§ **What you are asked to do**
When you retype the entries, keep each one exact and leave out the pictures.

+--

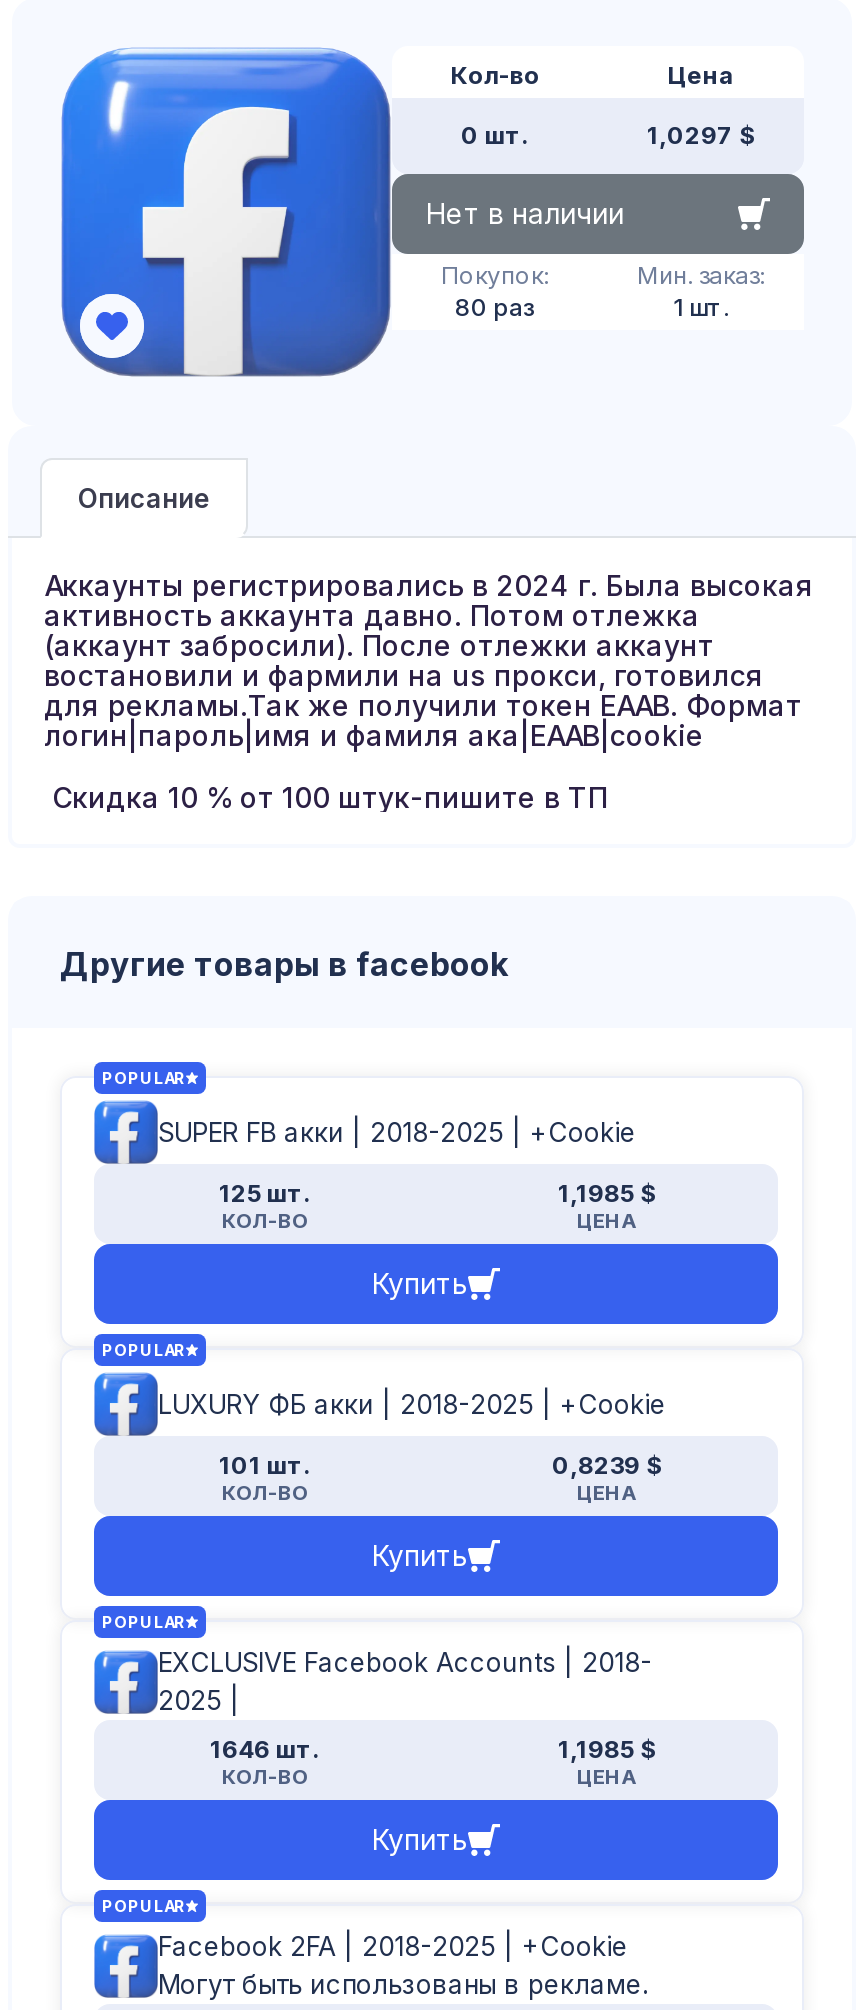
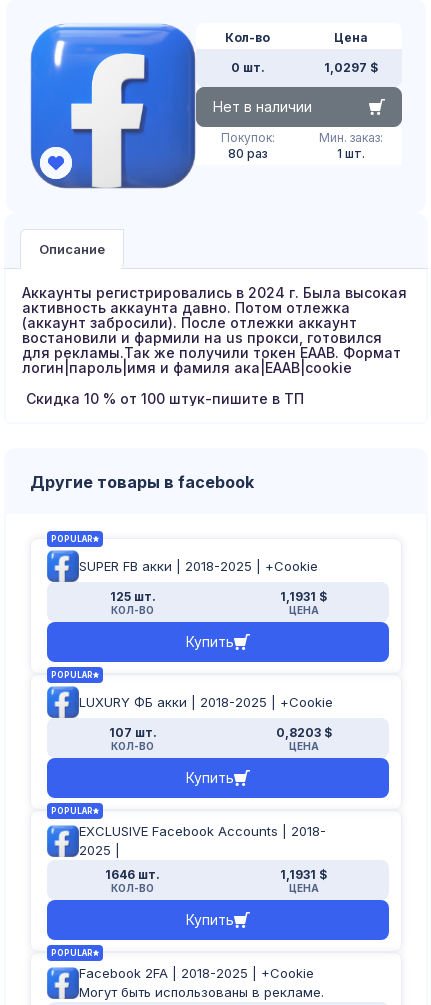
- 1,1985 $
+ 1,1931 $

- 101 шт.
+ 107 шт.

- 0,8239 $
+ 0,8203 $

- 1,1985 $
+ 1,1931 $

+--

§ **Exercise result**
- 1,1985 $
+ 1,1931 $

- 101 шт.
+ 107 шт.

- 0,8239 $
+ 0,8203 $

- 1,1985 $
+ 1,1931 $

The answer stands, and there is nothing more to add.